There is a misconception that to learn outdoors, a separate curriculum is required or extra time. What we do indoors can be done outdoors or augmented by our natural surroundings, just slightly different and frequently better. Learning outdoors is better because it provides a context where students are more able to internalise learning and generalise their school learning to broader contexts and life. School learning should be about life lessons, not one-off lessons. The IB curriculum has a conceptual framework that allows it to be applied to any context. Rather than a separate curriculum, we must embrace challenge, embed understanding and learn with our students in different spaces. Learning outdoors can have many challenges and tremendous opportunity. Learning outdoors should not be avoided because of angst. We are wrong to think that it is safer and healthier to learn indoors. To learn outdoors means multiple sensory input which is why students learn better outdoors. Our brains are more active when we experience the smells, winds, uneven wet and dry ground, sounds, and temperatures less controlled and an environment less sterile. The irony is that what is considered by some to be the less sterile outdoors is healthier than being indoors.   

 

There is an expression, children are always learning, they might not be learning what you want them to learn, but they are learning. The challenge is to focus on the lesson objectives or outcomes and integrate learning objectives in real life contexts including the outdoors. The more time spent active and outdoors, the better students are able to self-regulate and focus which leads to better learning inside or outside. The more time spent outside, the healthier and happier the students (as are all people). The more time spent outdoors as a younger child, the stronger the connection to nature, the more likely the children will be active in nature as an adult and contribute to conserving and protecting nature. The mere sight of ungroomed wild green spaces improves our learning and is enhanced by our proximity to the wild green space and magnified by our entering and visiting this wild green space. Students are more motivated to learn when learning outdoors. Many research studies have proved the benefits of nature and learning outdoors leading some national curriculums to propose outdoor learning become mandatory in schools. 

 

Where do we go from here?  

Starting simple is always the easiest and best. In Japan and recommended by the World Economic Forum, people of all ages have shown to improve their health by ‘Forest Bathing’ which is a form of a mindful walk. The simple presence in a forest with no learning or specific objective improves mental and physical health.

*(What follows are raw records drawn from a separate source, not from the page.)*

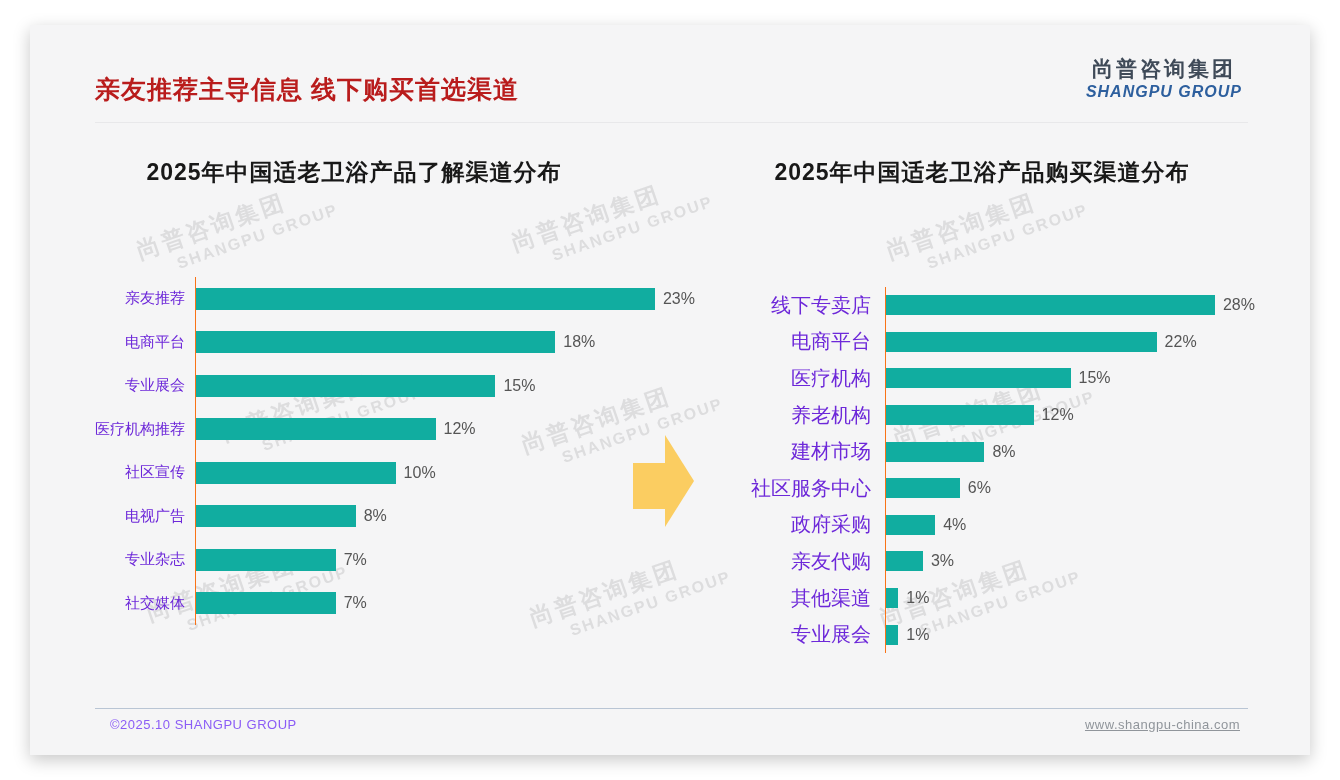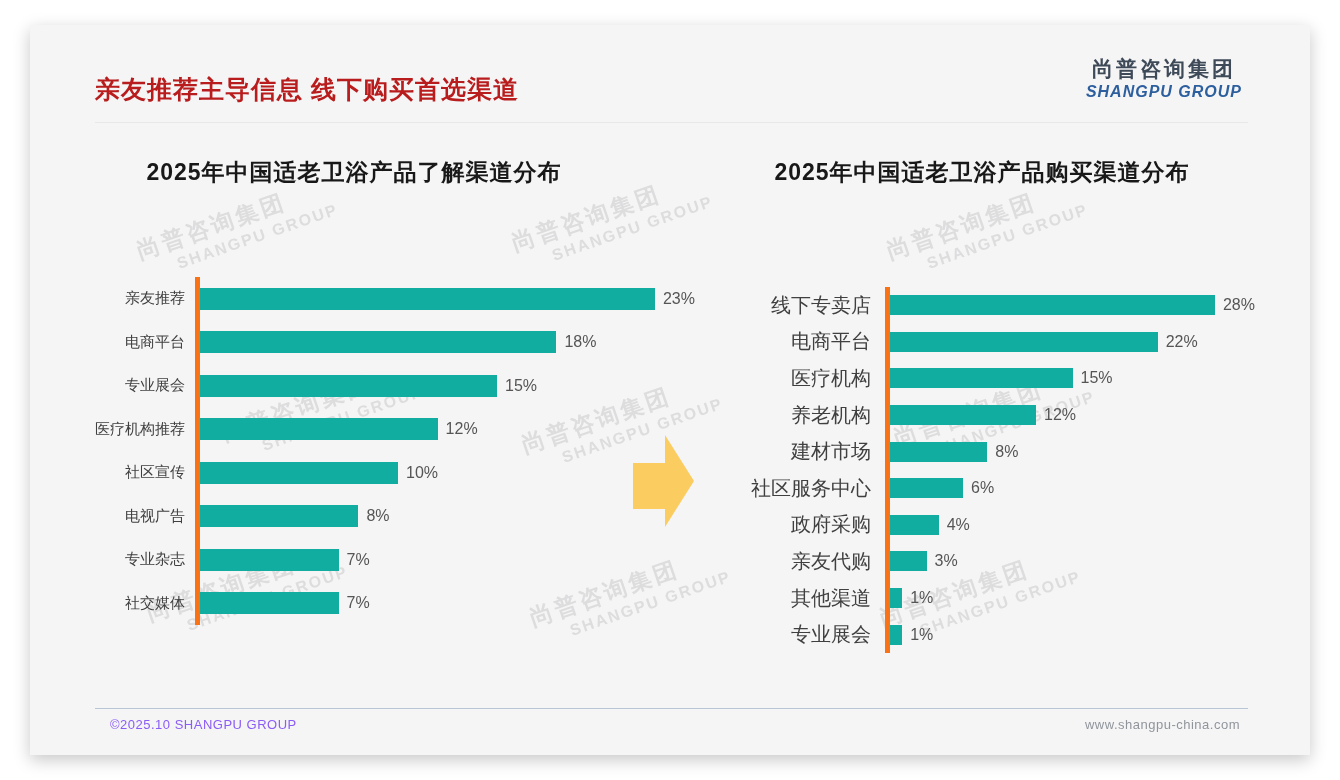--- a/index.html
+++ b/index.html
@@ -23,25 +23,25 @@
   .chart-title.left  { left:34px; }
   .chart-title.right { left:662px; }
 
   
   .chart { position:absolute; }
   .chart-left  { left:65px;  top:252px; width:620px; }
   .chart-right { left:690px; top:262px; width:560px; }
   .bar-row { display:flex; align-items:center; }
   .chart-left  .bar-row { height:43.5px; }
   .chart-right .bar-row { height:36.6px; }
-  .bar-label { color:#404040; text-align:right; flex:none; }
+  .bar-label { color:#6d28d9; text-align:right; flex:none; }
   .chart-left  .bar-label { width:100px; font-size:15px; padding-right:10px; }
   .chart-right .bar-label { width:165px; font-size:20px; padding-right:14px; }
   .bar-track { position:relative; height:100%; display:flex; align-items:center;
-    border-left:5px solid #f97316; flex:none; }
+    border-left:1px solid #f97316; flex:none; }
   .chart-left  .bar-track { width:500px; }
   .chart-right .bar-track { width:370px; }
   .bar { height:22px; }
   .chart-right .bar { height:20px; }
   .bar-value { font-size:16px; color:#555555; padding-left:8px; white-space:nowrap; }
 
   
   .arrow-body { position:absolute; left:603px; top:438px; width:33px; height:46px; background:#fbcd61; }
   .arrow-head { position:absolute; left:635px; top:410px; width:0; height:0;
     border-top:46px solid transparent; border-bottom:46px solid transparent;
@@ -50,21 +50,21 @@
   
   .wm { position:absolute; transform:rotate(-19deg); color:rgba(125,125,128,0.20);
     pointer-events:none; white-space:nowrap; }
   .wm-cn { font-size:23px; font-weight:bold; letter-spacing:3px; }
   .wm-en { font-size:16px; font-weight:bold; letter-spacing:2px; padding-left:34px; }
 
   
   .sample-note { position:absolute; left:83px; top:660px; font-size:13px; color:#a9b7c9; letter-spacing:1px; }
   .footer-divider { position:absolute; left:65px; right:62px; top:683px; height:1px; background:#b9c5d4; }
   .footer-left  { position:absolute; left:80px;  top:692px; font-size:13px; color:#8b5cf6; letter-spacing:0.5px; }
-  .footer-right { position:absolute; right:70px; top:692px; font-size:13px; color:#90959b; letter-spacing:0.5px; }
+  .footer-right { position:absolute; right:70px; top:692px; font-size:13px; color:#90959b; letter-spacing:0.5px;text-decoration:underline; }
 </style>
 </head>
 <body>
 
 <div class="slide">
 
   <div class="wm" style="left:105px; top:178px;">
     <div class="wm-cn">尚普咨询集团</div>
     <div class="wm-en">SHANGPU GROUP</div>
   </div>

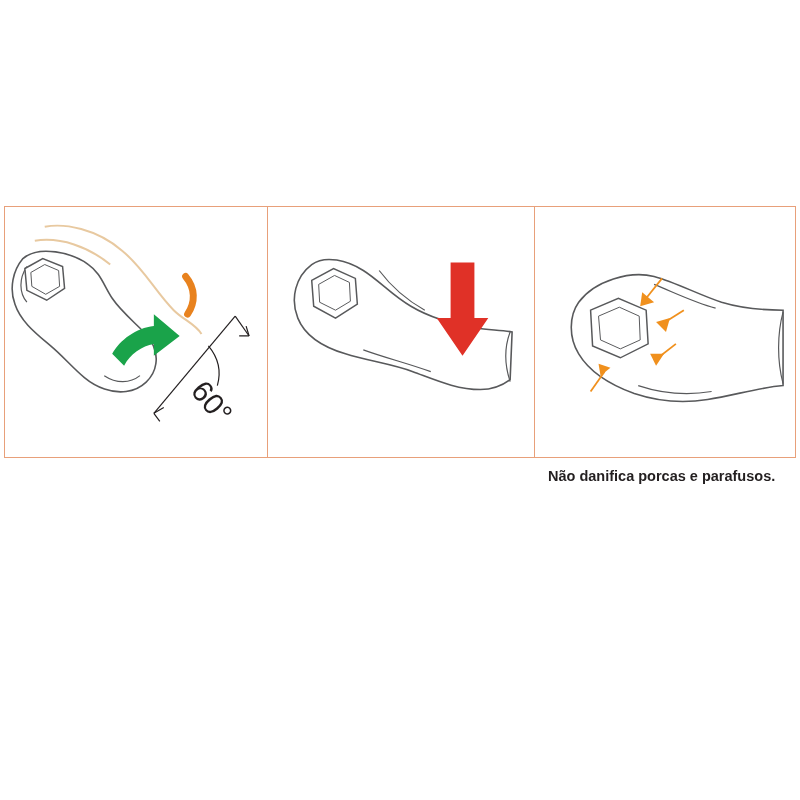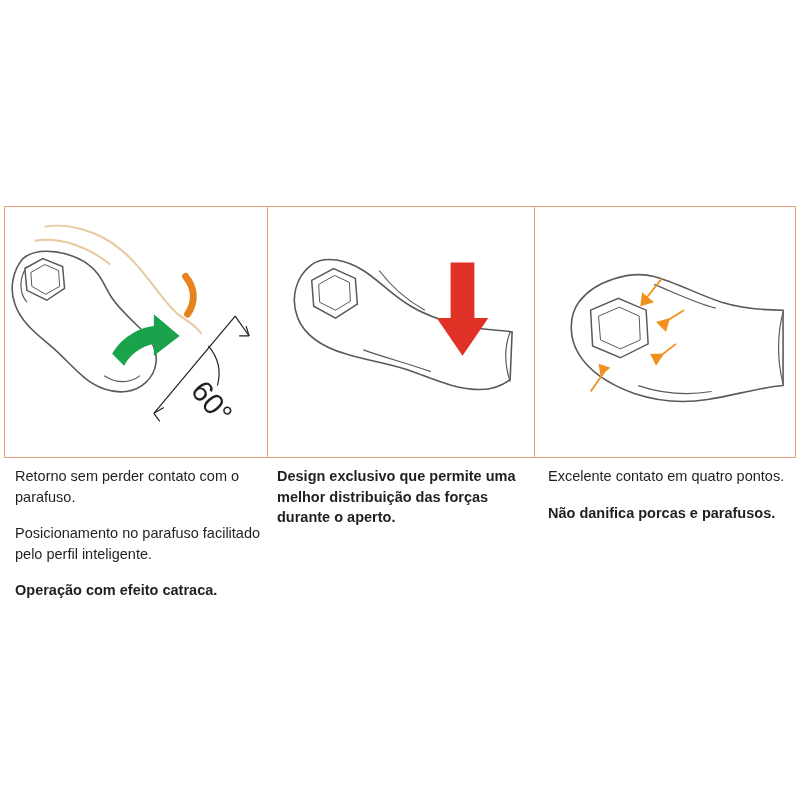--- a/index.html
+++ b/index.html
@@ -168,28 +168,21 @@
             <path d="M142 138 L 124 152" fill="none"></path>
             <path d="M64 158 L 76 162 L 66 170 Z" stroke="none"></path>
             <path d="M56 186 L 70 166" fill="none"></path>
           </g>
         </svg>
       </div>
 
     </div>
 
     <div class="captions">
-      <div class="caption-col c1">
-        <p>Retorno sem perder contato com o parafuso.</p>
-        <p>Posicionamento no parafuso facilitado pelo perfil inteligente.</p>
-        <p>Operação com efeito catraca.</p>
-      </div>
       <div class="caption-col c2">
-        <p>Design exclusivo que permite uma melhor distribuição das forças durante o aperto.</p>
       </div>
       <div class="caption-col c3">
-        <p>Excelente contato em  quatro pontos.</p>
         <p>Não danifica porcas e parafusos.</p>
       </div>
     </div>
 
   </div>
 </div>
 
 </body></html>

At Munich International School, we are easily able to take advantage of our local forest. What if ‘home room’ or responsive classroom lessons took place on a short walk? Trees have been trimmed and their remnants saved for tree stumps to sit on for a class meeting or tree slices for a working ‘tablet’ to create on or with in lessons. Many more seated spaces are available, highly used and valued outside. Language, maths, art, music, physical education, drama, making and other lessons are having an outdoor learning component. Most importantly is valuing the students’ perspectives and respecting the ways they identify to learn outdoors. For example, a IB Diploma student requested that drama and language lessons be conducted outdoors. Students asked if students could walk and discuss the literature rather than sit at their desks. Teachers often walk during their breaks or meetings with many health and cognitive, creative thinking benefits.

 

A group of students at Munich International School have dedicated their service to developing Outdoor Learning at our school. For three years, the students have met regularly to put forward a concept and pedagogical principles for learning outdoors. Their work includes reviewing the grounds, meeting with foresters, administration, landscape architects, presenting to teachers and staff, surveying students on their preferences, writing grants and participating in the recent Strategic Planning Committee with the focus on learning spaces.

Armin Martin
Technology, Inquiry & Making

 

 

 

 

 

References:

 

Harvard Health Publishing, Harvard Medical School, https://www.health.harvard.edu/blog/6-reasons-children-need-to-play-outside-2018052213880

Brain Balance Achievement Centers, https://www.brainbalancecenters.com/blog/brain-body-benefits-outdoor-play

Science Direct, https://www.sciencedirect.com/science/article/pii/S2444866416301234

Opto Canada, https://opto.ca/health-library/playing-outdoors-can-help-maintain-childrens-eyesight, requoted from Xiong, S., Sankaridurg, P., Naduvilath, T., Zang, J., Zou, H., Zhu, J., ... & Xu, X. (2017). Time spent in outdoor activities in relation to myopia prevention and control: a meta‚Äźanalysis and systematic review. Acta ophthalmologica.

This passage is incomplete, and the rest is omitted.